M: So, poodledick... let's do this! C'mon! I'm ready to take these questions right up my ass! B: Shut up whore, or I'll have to dick slap you again! M: With your poodle dick! Hahahaha!
A: So this new movie... how the fuck did a lizard wind up in your ass?? M: Ohh the lizard... well I think it was payback from Dave Hardman. He didn't like the fact that I stuck a big stick popsicle up his ass the day before.
B: The lizard crawled right up to the edge of her ass during a girl/girl scene... and I screamed. She pushed the ass out, and the little guy crawled right up to it. It's kinda like these guys that
fuck so slow that flies land on their cock. Same thing. M: But at least the big stick wasnt breathing... this fucking lizard was gripping my ass with his
feet and clawing my asscheeks and after my ass almost gobbled him up, he darted like fast! A: Is this actually going to be in the movie? M: It better be, you dudefuck Brad!

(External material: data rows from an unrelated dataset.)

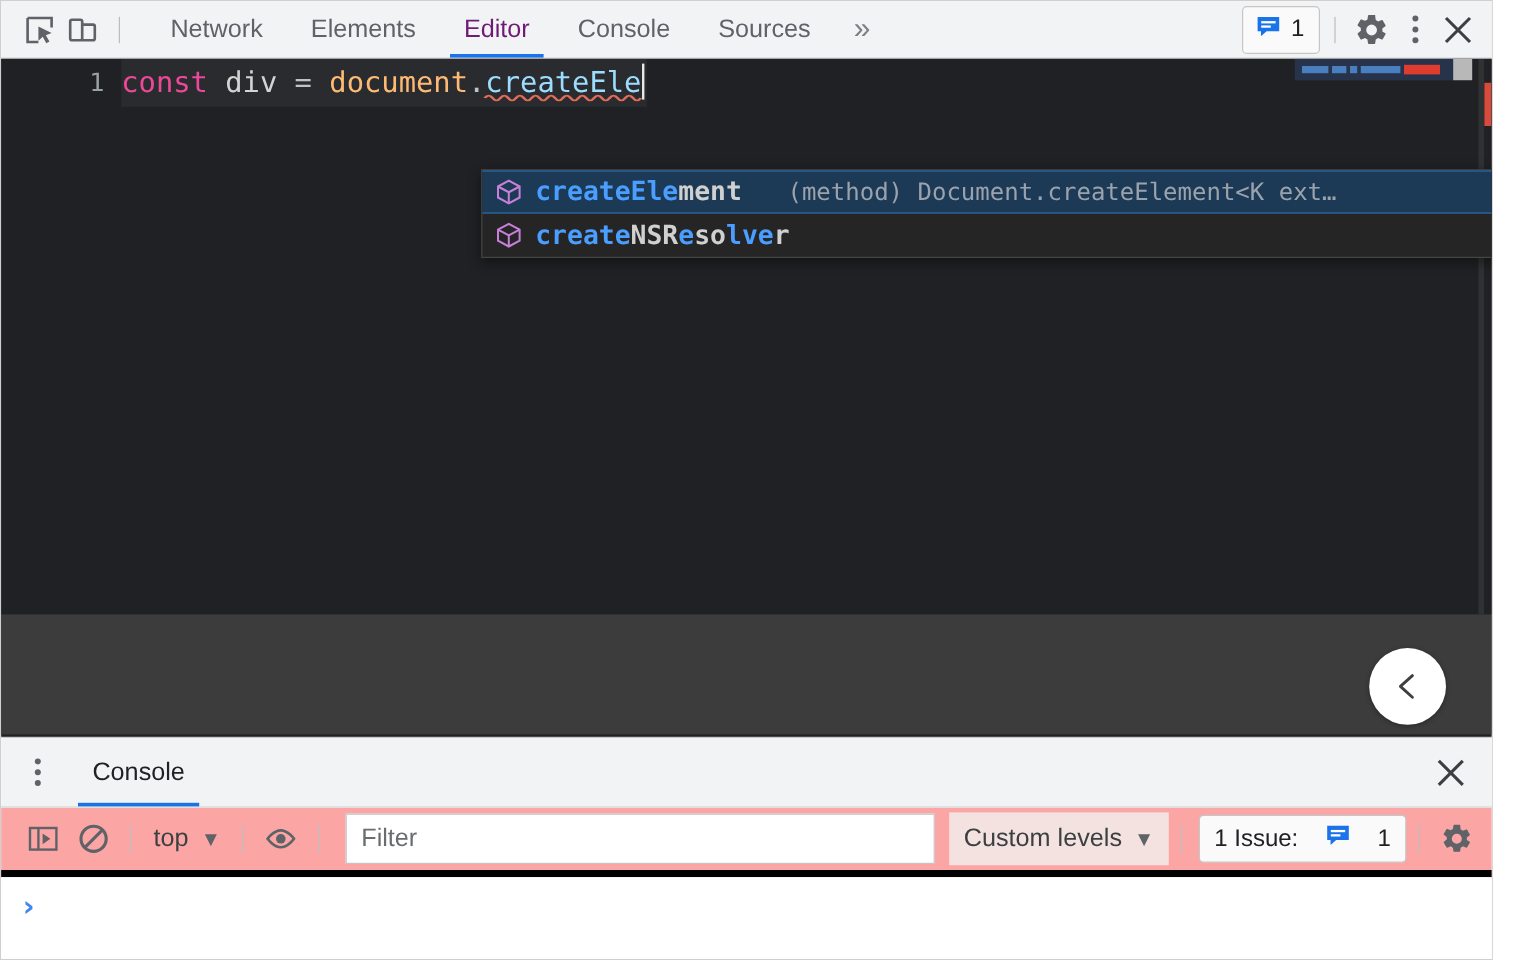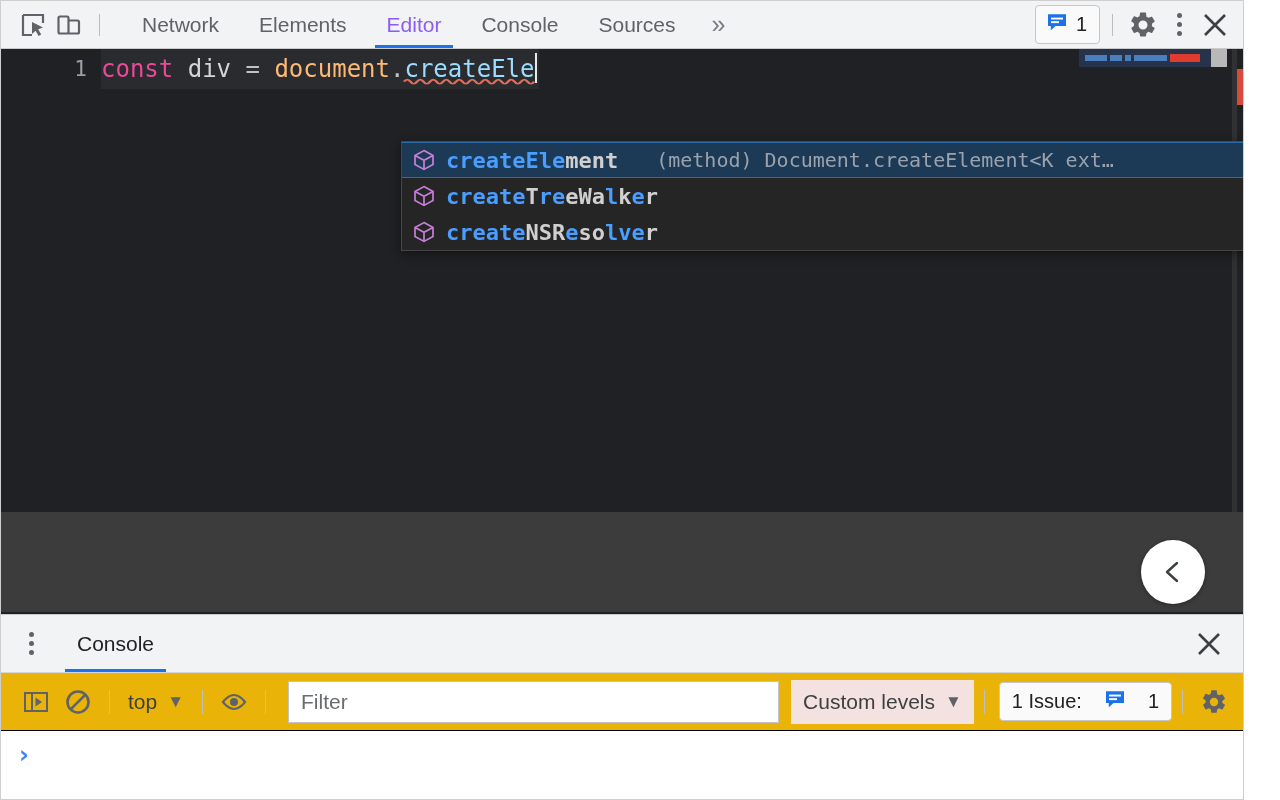--- a/index.html
+++ b/index.html
@@ -60,21 +60,21 @@
     height: 100%;
     display: flex;
     align-items: center;
     padding: 0 20px;
     font-size: 21px;
     color: #5f6368;
     cursor: pointer;
     white-space: nowrap;
   }
   .tab.active {
-    color: #8b5cf6;
+    color: #701a75;
   }
   .tab.active::after {
     content: "";
     position: absolute;
     left: 8px; right: 8px; bottom: 0;
     height: 3px;
     background: #1a73e8;
   }
 
   .more-tabs {
@@ -369,26 +369,26 @@
     margin-left: auto;
     margin-right: 14px;
     width: 40px; height: 40px;
     display: flex; align-items: center; justify-content: center;
     cursor: pointer;
   }
 
   .console-toolbar {
     height: 58px;
     min-height: 58px;
-    background: #eab308;
+    background: #fca5a5;
     display: flex;
     align-items: center;
     padding: 0 8px 0 14px;
     gap: 0px;
-    border-bottom: 1px solid #000000;
+    border-bottom: 6px solid #000000;
   }
 
   .ct-btn {
     width: 42px; height: 42px;
     display: flex; align-items: center; justify-content: center;
     cursor: pointer;
     flex: 0 0 auto;
   }
 
   .ct-sep {
@@ -586,29 +586,20 @@
             <svg width="24" height="24" viewBox="0 0 24 24">
               <path d="M12 2.6 L21 7.4 V16.6 L12 21.4 L3 16.6 V7.4 Z" fill="none" stroke="#c77fd8" stroke-width="1.7"></path>
               <path d="M3 7.4 L12 12.2 L21 7.4 M12 12.2 V21.4" fill="none" stroke="#c77fd8" stroke-width="1.7"></path>
             </svg>
           </span>
           <span class="ac-label"><span class="m">createEle</span><span class="u">ment</span></span>
           <span class="ac-detail">(method) Document.createElement&lt;K ext…</span>
         </div>
 
 
-        <div class="ac-item">
-          <span class="ac-icon">
-            <svg width="24" height="24" viewBox="0 0 24 24">
-              <path d="M12 2.6 L21 7.4 V16.6 L12 21.4 L3 16.6 V7.4 Z" fill="none" stroke="#c77fd8" stroke-width="1.7"></path>
-              <path d="M3 7.4 L12 12.2 L21 7.4 M12 12.2 V21.4" fill="none" stroke="#c77fd8" stroke-width="1.7"></path>
-            </svg>
-          </span>
-          <span class="ac-label"><span class="m">create</span><span class="u">T</span><span class="m">re</span><span class="u">eWa</span><span class="m">l</span><span class="u">k</span><span class="m">e</span><span class="u">r</span></span>
-        </div>
 
         <div class="ac-item">
           <span class="ac-icon">
             <svg width="24" height="24" viewBox="0 0 24 24">
               <path d="M12 2.6 L21 7.4 V16.6 L12 21.4 L3 16.6 V7.4 Z" fill="none" stroke="#c77fd8" stroke-width="1.7"></path>
               <path d="M3 7.4 L12 12.2 L21 7.4 M12 12.2 V21.4" fill="none" stroke="#c77fd8" stroke-width="1.7"></path>
             </svg>
           </span>
           <span class="ac-label"><span class="m">create</span><span class="u">NSR</span><span class="m">e</span><span class="u">so</span><span class="m">l</span><span class="m">ve</span><span class="u">r</span></span>
         </div>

B: I've been told that if the lizard doesnt fuck her, or vice versa, we'll be okay. A: Would that fall into the bestiality category? B: No bestiality, unless you fuck it.
M: He wasn't a beast. He was a cute little lizard. Did I tell you I brought the lizard home and now he eats my ass every night? A: That is a good segueway into my next question. Is there anything sexually that you won't do,
Mila?
M: Yeah, of course. I draw the line all the time. Brad is always coming up with things to put in my ass. A: What things WON'T you take in your ass?
M: I won't do quadruple anal, only 'cause I can't find the guys, but I'm still looking. I won't take a chevy in my ass. Basically if it will fit, I'm game.
B The little slut took a Milwaukee Sawzall Plus, that big fucking saw that cuts metal. We attached an 8" dildo to it and our new girl Katya rammed it up her ass. Her whole 85 lb. body
shook like a naked person at the north pole! M: Ohhhh yeahhh, that was fuckin' awesome! I want a Sawzall for my birthday! B: It cuts cement, metal... it's like the jaws of life! A: Holy shit!!
M: I squirt just thinking about that tool up my ass and pussy! B: Now, she wants to take the saw everywhere and get an adapter to plug it in the car lighter. A: I'll have to find a pic of that thing to put on the interview page
B: I'll send you a chrome on Wednesday. We have 1000 pics from the shoot. A: Excellent!
The Milwaukee Sawzall Plus
M: Even after the scene i couldnt stop wrecking my pussy with it. You can adjust the speed in which it fucks too, which is nice. B: We are putting a ton of shit on the site that is not legal for video distribution.
A: Cool... if you can send them via email or just direct me to them on the web, that would be a lot easier. B: I'll email them. M: Hey dudefucks! I'm telling you about the saw!
A: The saw!! Of course... I am paying attention. Please continue! M: Tthe saw speeds can change. I had it on full blast. It was great! B: Enough with the saw, fuck nut!
M: Like the tool firemen cut people out of cars or something. B: Speaking of firemen... tell him about the Rainbow on Sunset Strip.... M: Oh shit! M: I was flashing on Sunset Strip and a squad pulled up. Five firemen.Tthe chief kicked out his 4 other guys and then
fisted me 'till I squirted all over him. Brad filmed it all. B: The fucking whore. M: Including the 50 guys cheering me on. A: Were they in full uniform... in a truck and all? B: Yep. it was crazy.
A: Where did you actually do this? On the truck? M: Yeah. He asked that we not show his fire station number or something like that.
B: We will have to blur the numbers on the rig, but you can see the big red truck and the yellow helmet and the puddle of cum she wanted to have them all fuck her... they said no. Bunch of fags.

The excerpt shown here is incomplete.